[Modification records]
────

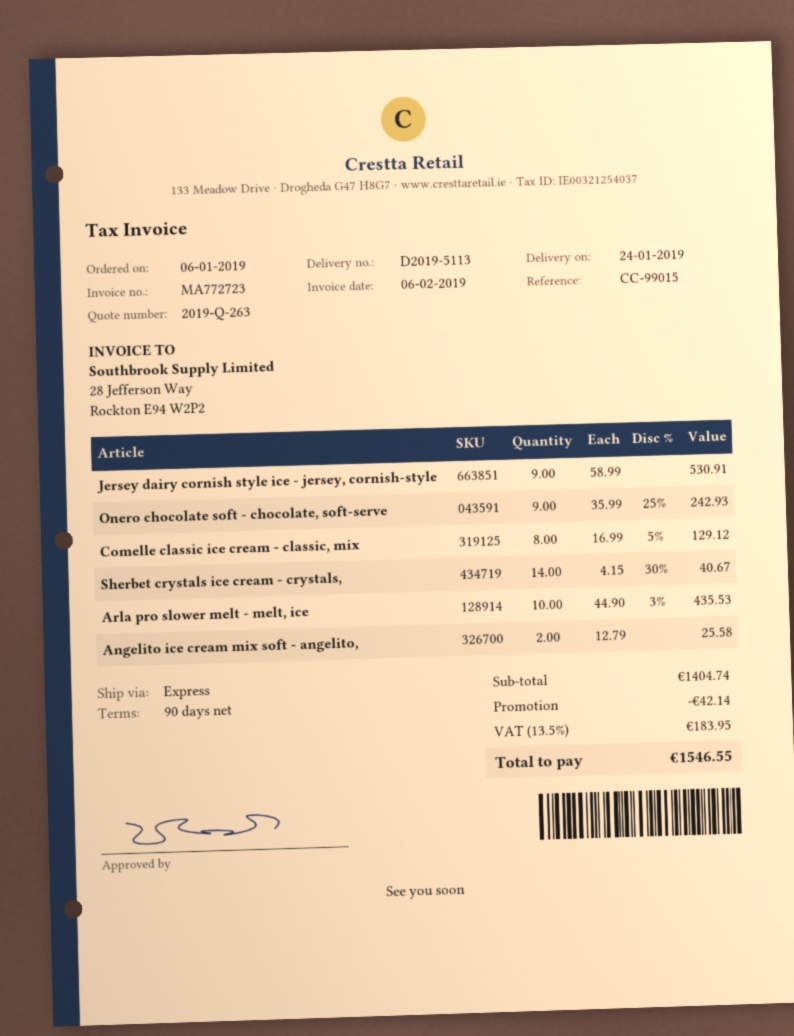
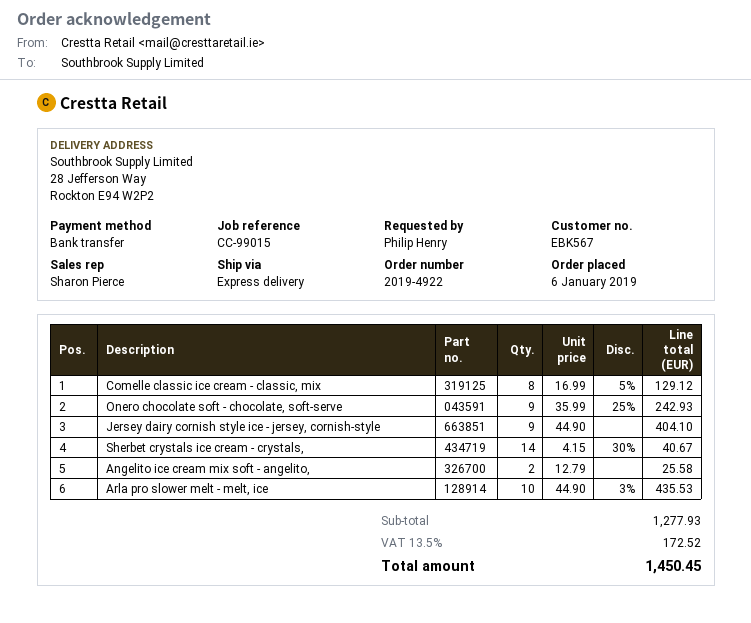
Jersey dairy cornish style ice - jersey, cornish-style: 9 x 58.99 = 530.91 -> 9 x 44.90 = 404.10
subtotal: 1404.74 -> 1277.93
discount: 42.14 -> none
tax: 13.5% = 183.95 -> 13.5% = 172.52
total: 1546.55 -> 1450.45

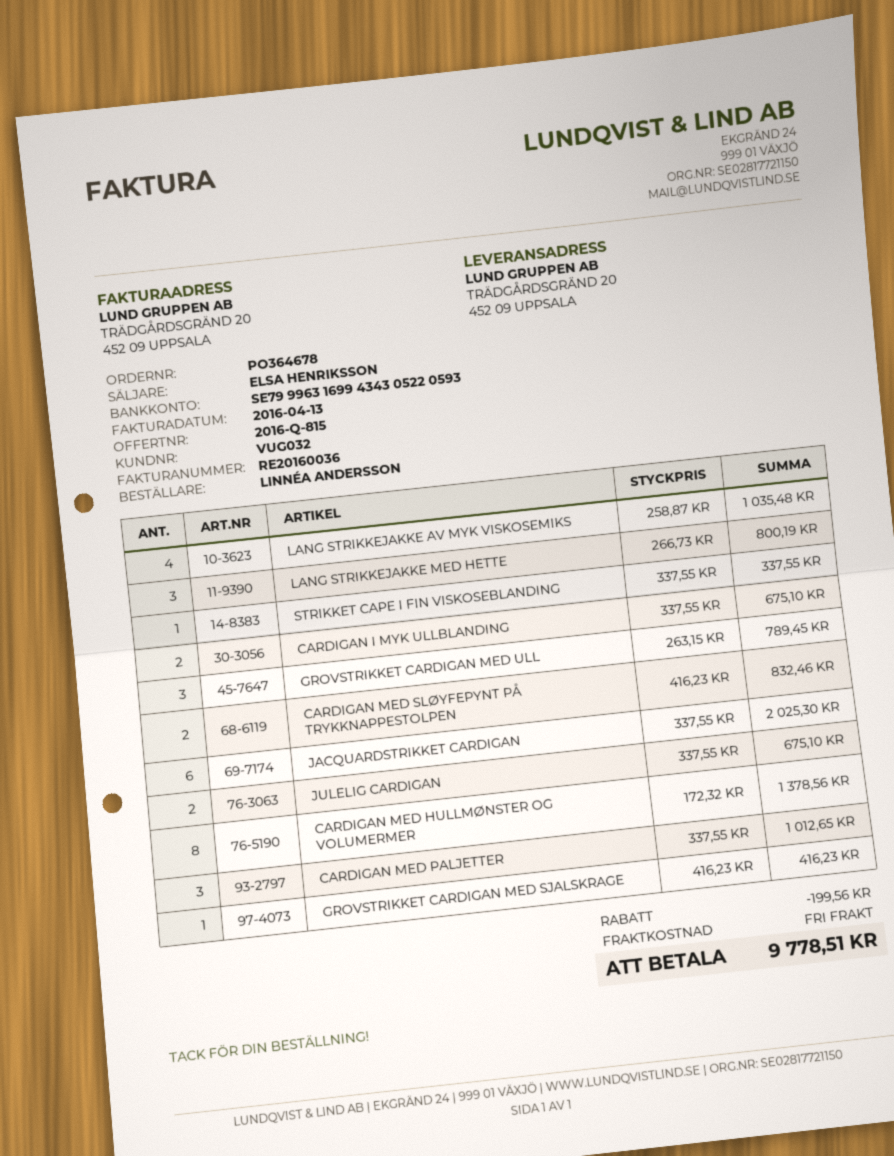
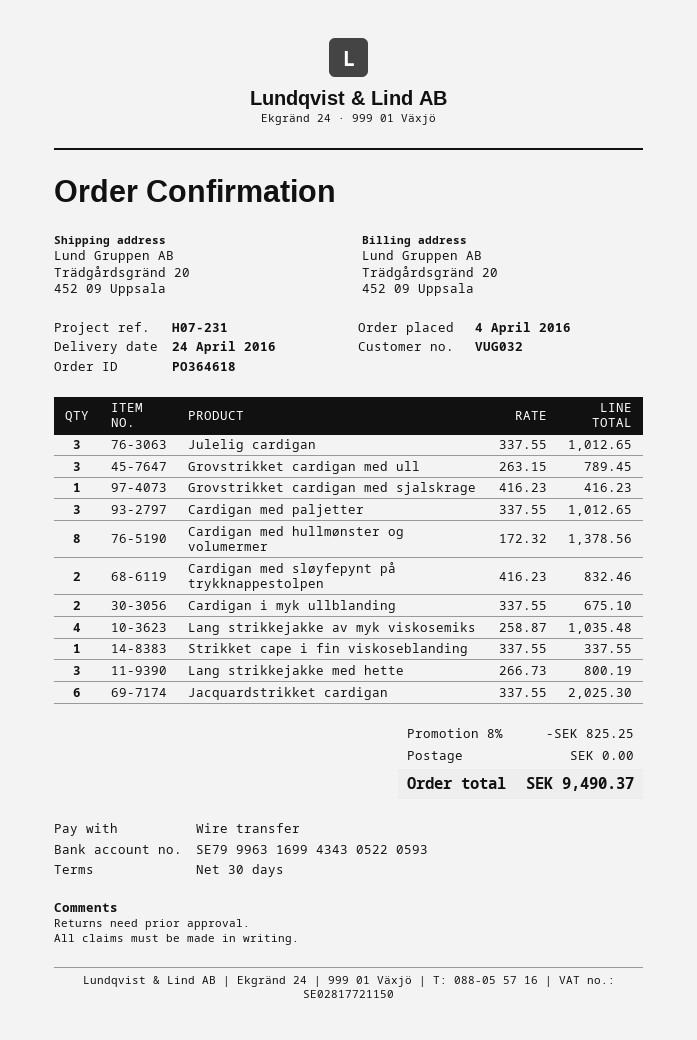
order number: PO364678 -> PO364618
JULELIG CARDIGAN: 2 x 337.55 = 675.10 -> 3 x 337.55 = 1012.65
discount: 199.56 -> 825.25
total: 9778.51 -> 9490.37

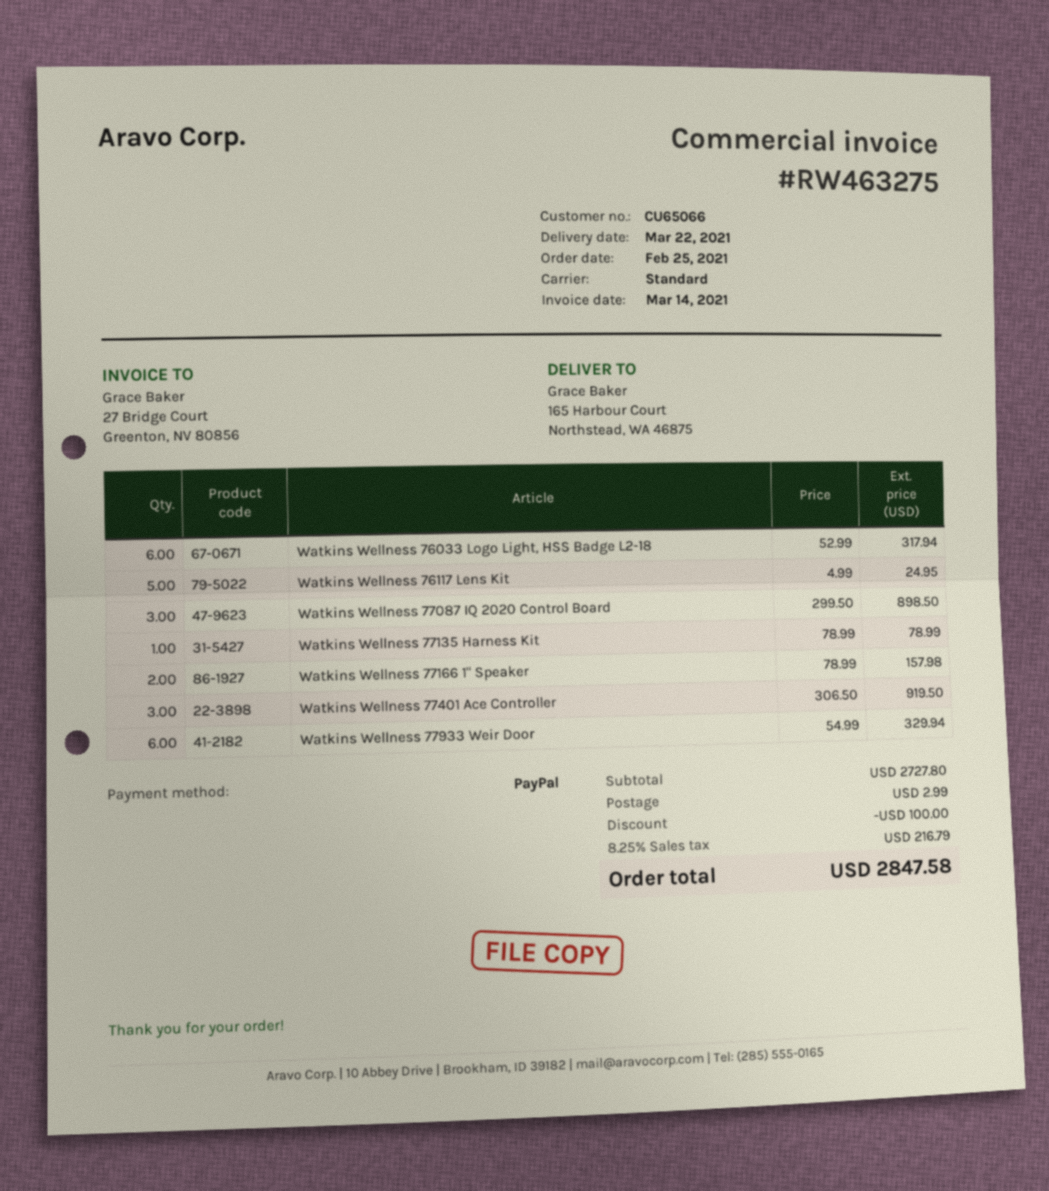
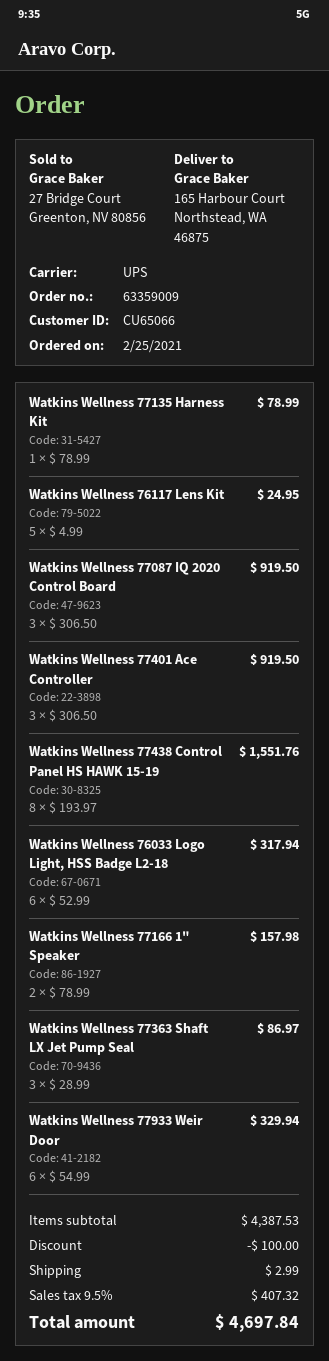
shipping method: standard -> UPS
Watkins Wellness 77087 IQ 2020 Control Board: 3 x 299.50 = 898.50 -> 3 x 306.50 = 919.50
Watkins Wellness 77438 Control Panel HS HAWK 15-19: none -> 8 x 193.97 = 1551.76
Watkins Wellness 77363 Shaft LX Jet Pump Seal: none -> 3 x 28.99 = 86.97
subtotal: 2727.80 -> 4387.53
tax: 8.25% = 216.79 -> 9.5% = 407.32
total: 2847.58 -> 4697.84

────

> _WORK TO COMPLETE_
Would you retype exactly the lines above, from the line with "Watkins Wellness 77087" to the line with "subtotal: 2727.80 -> 4387.53", with both end lines kept and nothing more?

> _RESULT OF THE TASK_
Watkins Wellness 77087 IQ 2020 Control Board: 3 x 299.50 = 898.50 -> 3 x 306.50 = 919.50
Watkins Wellness 77438 Control Panel HS HAWK 15-19: none -> 8 x 193.97 = 1551.76
Watkins Wellness 77363 Shaft LX Jet Pump Seal: none -> 3 x 28.99 = 86.97
subtotal: 2727.80 -> 4387.53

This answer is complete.